Nintendo Ex-Pat

I’ve said before that I have not been a console gamer forever. I didn’t play video games at all until I was 11 years old, and even then I preferred PC games to console games. When I did play console games, however, I started with the Nintendo 64.

My reasoning? The analog stick. I was mystified by the directional-pad, as someone who could barely hold a pen, it seemed clunky and unintuitive. The Joystick I used with my PC for flight simulators and space-combat games, however, was perfectly natural.

I played Final Fantasy VII on the PC, along with Final Fantasy VIII. I didn’t own a PlayStation. I became indoctrinated into the Cult of Nintendo during the early days of the internet, when virulent fanboyism was first starting up.

For a long time, I couldn’t see how any console-manufacturer could match Nintendo for quality. These days, however, I feel like a Nintendo expatriate.The direction Nintendo has taken with the Wii is increasingly alienating to me. I camped out to purchase mine in the dead of the January winter. My cohort and I spent a sleepless night in a Toyota Prius (that electric motor starts to come in handy when you have to use the damn thing as a house in below-freezing temperatures) waiting for a local Best Buy to open up and release its bounty. I had purchased Twilight Princess already, and was simply waiting to get my hands on the player itself.

Three days later I had finished Twilight Princess, an amazing game in most every respect. The price of admission was more than justified, already. Then months passed. Dust covered the system, diluting its iPod white to a scummy gray. I took the batteries out of my Wii-mote to power my Xbox 360 controller, which had died. I played Wii-Sports once, and never again.

I was frustrated with the controls. Twilight Princess made “good-enough” use of them. They were just functional enough that I didn’t have problems. When I tried to do more intricate maneuvers, the shield-bash comes to mind, the controls devolved into frustrating nonsense. Metroid came, and though I enjoyed it, it was bittersweet.

The horrifying announcement of Wii Fit, the Wii Zapper, and the Wii Wheel came out that E3. Bullshit, all around. Non-games and worthless peripherals for a system built on too-much hype and too-little quality. I wasn’t the audience anymore. Somewhere along the line, Nintendo realized that they could print money by pandering to the mainstream media, and manipulating supply.

The supply. There’s another thing. If Nintendo is still incapable of producing enough Wii systems to meet demand, which I highly doubt, it signifies the single greatest and most intense fuck-up of any electronics corporation, ever.

The manufacture of the system is cheap, below the MSRP, in fact. Nintendo has executed product launches in the past with no such manufacturing shortfalls. The demand for the Wii is high, yes, but not so high as to cripple a multi-national corporation’s logistics capabilities, let alone a those of a corporation that has been doing this for decades.

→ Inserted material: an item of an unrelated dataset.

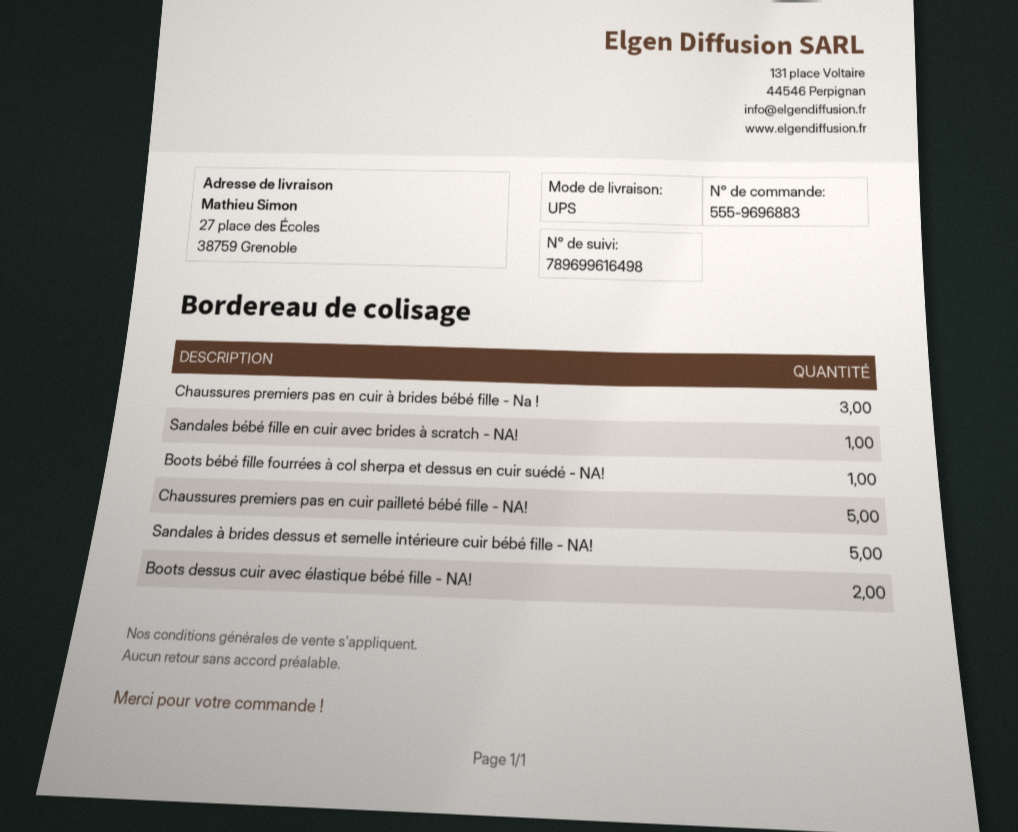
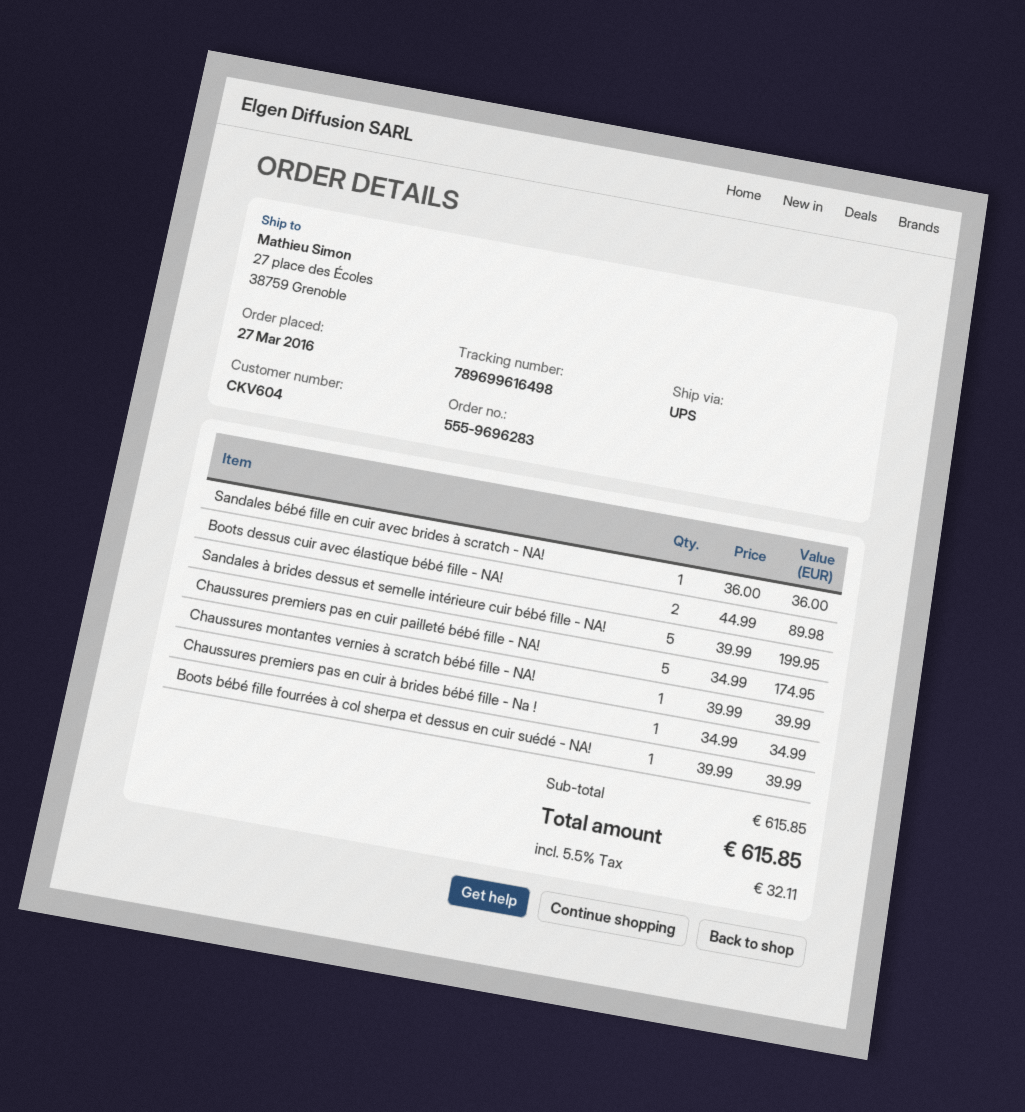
order number: 555-9696883 -> 555-9696283
Chaussures premiers pas en cuir à brides bébé fille - Na !: 3 -> 1
Chaussures montantes vernies à scratch bébé fille - NA!: none -> 1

I’m not saying that there are millions of Wii units in some nefarious bunker, either. I don’t think that is the case. Nintendo has managed to fabricate numerous “issues” that would justify a continued shortage. The remote condom’s inclusion, strap replacements, a nonsensical change to the pack-in game. The suggestion that any of these changes were necessary is even more ridiculous than the continued shortage. If you can’t grasp that a plastic wand is a physical object that obeys simple laws of physics, and not a magical conjuration that couldn’t possibly do harm to anyone or anything while flailing wildly about, you are magnificently retarded and the government needs to contain you lest you harm others.

Nintendo’s left me behind. I’ve gone on to whiter shores and greener grass. I’m not sure how many “games” they have left in them, honestly. Their focus has changed so dramatically, and so completely, that I can’t in good conscience endorse their product anymore. A “game” that tells me I’m overweight? Well it may be true, but I play games to escape such horseshit, not wallow in it. I’d rather my exercise bike tell me how to lose the pounds, not Shigeru Miyamoto, who was so much more endearing when his games were based on gardening and not jazzercise.

So now that I’m over the Wii, where does that leave me?

Still waiting for the revolution, I suppose.